Data to use section start
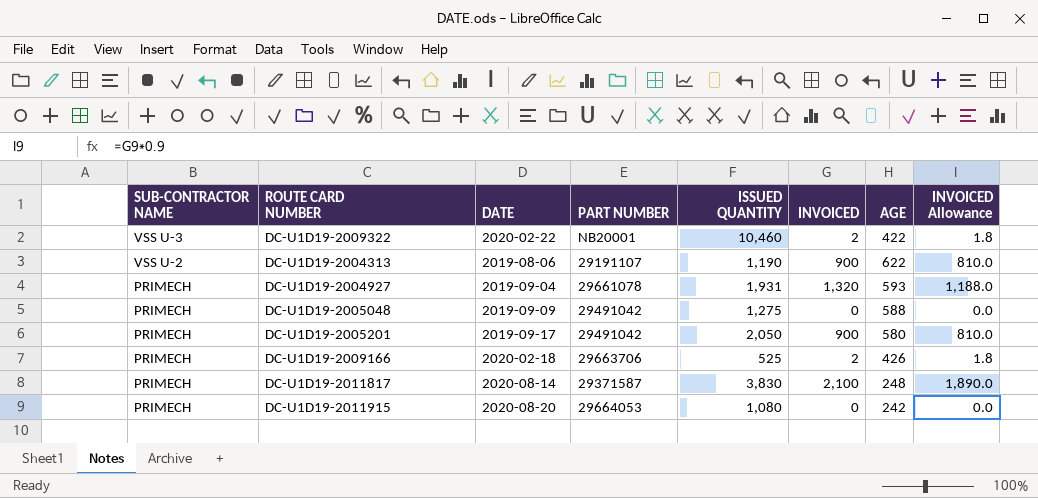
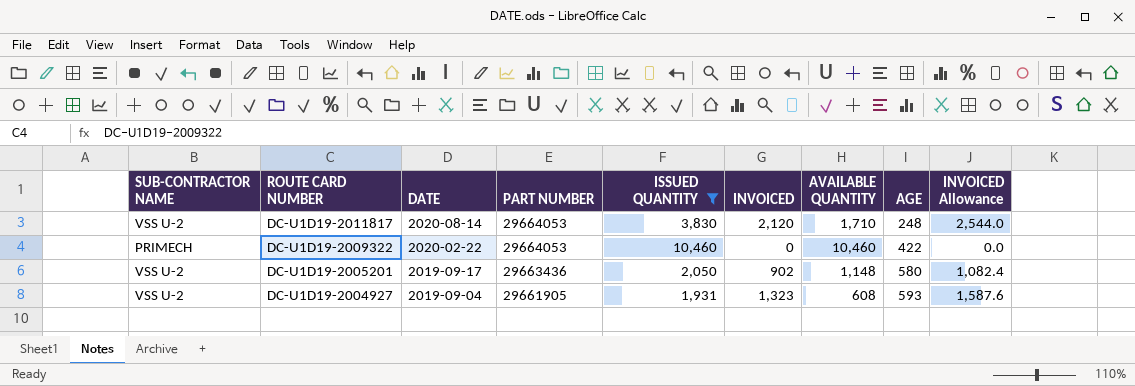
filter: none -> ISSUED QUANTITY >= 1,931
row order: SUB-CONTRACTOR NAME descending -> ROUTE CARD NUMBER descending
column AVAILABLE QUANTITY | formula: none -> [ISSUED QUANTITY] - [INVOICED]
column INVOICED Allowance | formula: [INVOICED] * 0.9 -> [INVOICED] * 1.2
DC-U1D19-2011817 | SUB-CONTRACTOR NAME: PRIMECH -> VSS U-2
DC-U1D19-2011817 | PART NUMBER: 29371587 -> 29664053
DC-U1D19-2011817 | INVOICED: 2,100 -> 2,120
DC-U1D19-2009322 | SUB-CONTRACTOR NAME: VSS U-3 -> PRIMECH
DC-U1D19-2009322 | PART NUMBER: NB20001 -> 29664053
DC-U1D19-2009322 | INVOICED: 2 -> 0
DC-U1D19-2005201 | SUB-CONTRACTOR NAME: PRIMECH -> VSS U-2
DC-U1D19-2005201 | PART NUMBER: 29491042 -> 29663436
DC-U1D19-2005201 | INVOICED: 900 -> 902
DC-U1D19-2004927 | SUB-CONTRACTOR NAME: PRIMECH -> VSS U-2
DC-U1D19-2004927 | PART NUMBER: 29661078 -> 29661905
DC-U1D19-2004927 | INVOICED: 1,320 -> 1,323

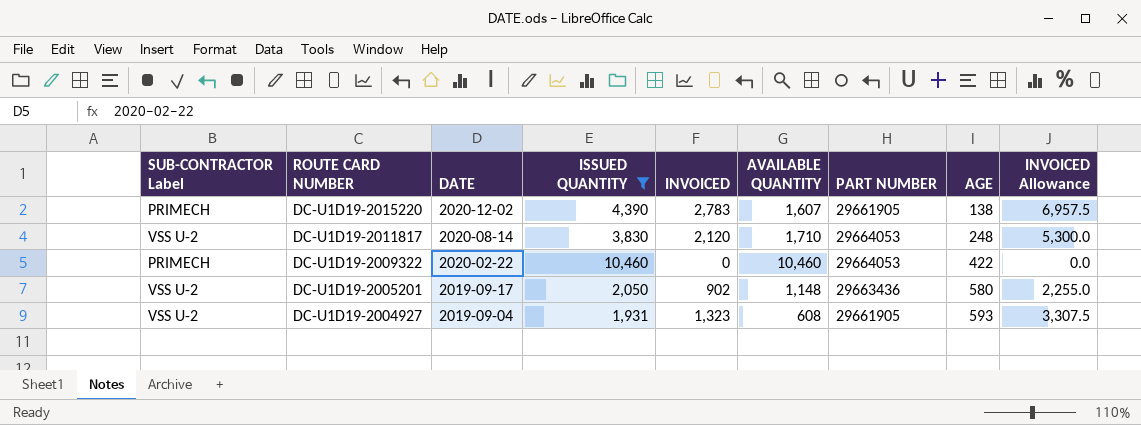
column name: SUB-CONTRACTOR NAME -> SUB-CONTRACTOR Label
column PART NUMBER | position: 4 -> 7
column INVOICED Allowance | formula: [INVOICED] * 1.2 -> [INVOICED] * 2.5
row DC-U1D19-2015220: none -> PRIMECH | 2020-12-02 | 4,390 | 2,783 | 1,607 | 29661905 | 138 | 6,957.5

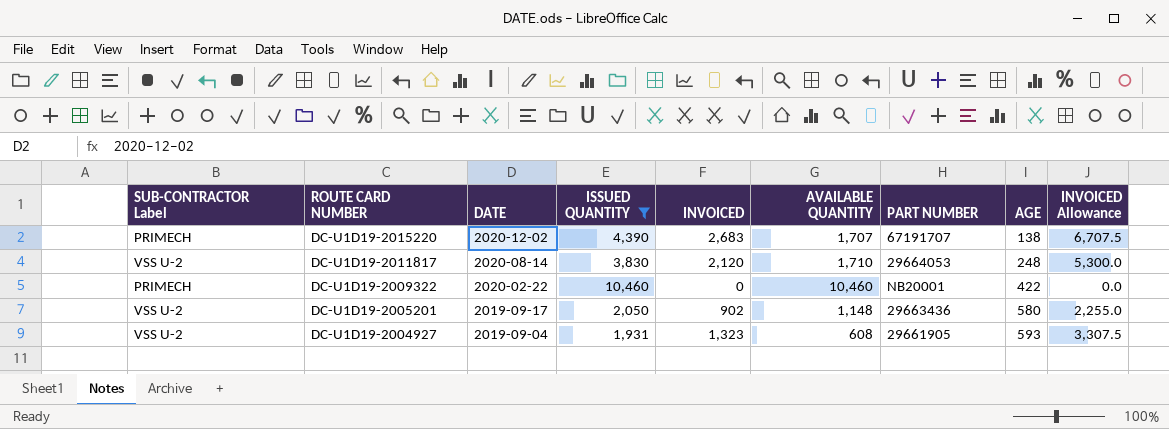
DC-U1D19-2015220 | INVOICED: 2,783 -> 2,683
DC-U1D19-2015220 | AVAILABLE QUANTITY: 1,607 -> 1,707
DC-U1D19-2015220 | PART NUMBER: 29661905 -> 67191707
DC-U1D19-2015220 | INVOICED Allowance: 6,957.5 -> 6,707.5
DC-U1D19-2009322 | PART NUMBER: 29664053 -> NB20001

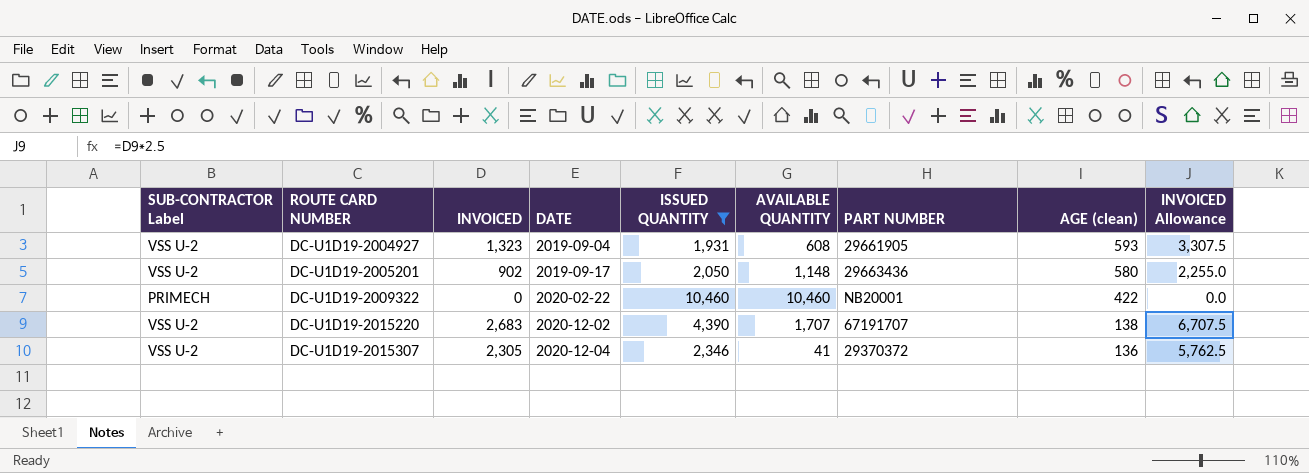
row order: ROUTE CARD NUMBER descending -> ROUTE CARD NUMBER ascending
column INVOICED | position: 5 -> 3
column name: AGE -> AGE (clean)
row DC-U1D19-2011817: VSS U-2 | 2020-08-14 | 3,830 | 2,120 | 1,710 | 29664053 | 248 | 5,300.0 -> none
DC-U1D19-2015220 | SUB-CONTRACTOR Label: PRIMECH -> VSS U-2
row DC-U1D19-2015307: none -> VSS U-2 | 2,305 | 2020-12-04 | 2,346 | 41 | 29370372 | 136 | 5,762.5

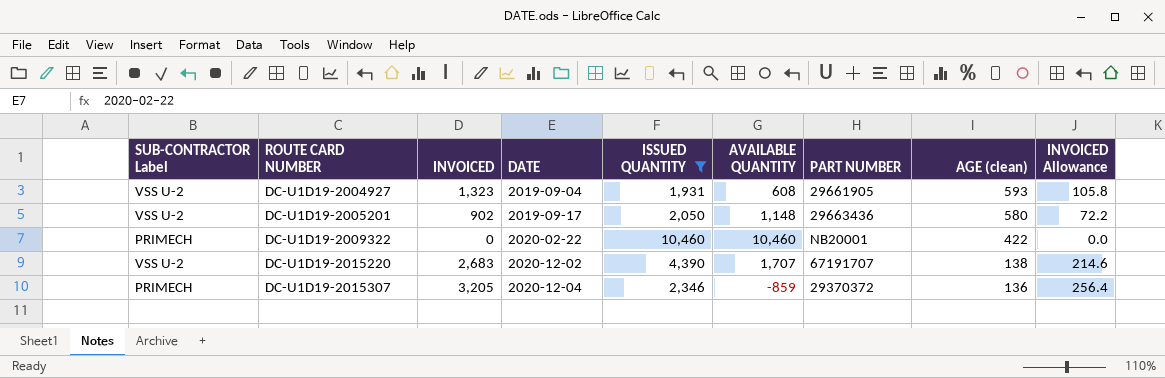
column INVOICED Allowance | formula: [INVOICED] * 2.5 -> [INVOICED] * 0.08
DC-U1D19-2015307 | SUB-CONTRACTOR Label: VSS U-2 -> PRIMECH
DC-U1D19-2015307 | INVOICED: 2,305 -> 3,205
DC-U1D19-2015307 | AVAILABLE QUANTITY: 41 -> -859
Data to use section end
These lines alone form the answer: the one containing "DC-U1D19-2015220 | AVAILABLE" and every line after it through the end of the material, exactly as written, pictures left out.

Response to this exercise:
DC-U1D19-2015220 | AVAILABLE QUANTITY: 1,607 -> 1,707
DC-U1D19-2015220 | PART NUMBER: 29661905 -> 67191707
DC-U1D19-2015220 | INVOICED Allowance: 6,957.5 -> 6,707.5
DC-U1D19-2009322 | PART NUMBER: 29664053 -> NB20001

row order: ROUTE CARD NUMBER descending -> ROUTE CARD NUMBER ascending
column INVOICED | position: 5 -> 3
column name: AGE -> AGE (clean)
row DC-U1D19-2011817: VSS U-2 | 2020-08-14 | 3,830 | 2,120 | 1,710 | 29664053 | 248 | 5,300.0 -> none
DC-U1D19-2015220 | SUB-CONTRACTOR Label: PRIMECH -> VSS U-2
row DC-U1D19-2015307: none -> VSS U-2 | 2,305 | 2020-12-04 | 2,346 | 41 | 29370372 | 136 | 5,762.5

column INVOICED Allowance | formula: [INVOICED] * 2.5 -> [INVOICED] * 0.08
DC-U1D19-2015307 | SUB-CONTRACTOR Label: VSS U-2 -> PRIMECH
DC-U1D19-2015307 | INVOICED: 2,305 -> 3,205
DC-U1D19-2015307 | AVAILABLE QUANTITY: 41 -> -859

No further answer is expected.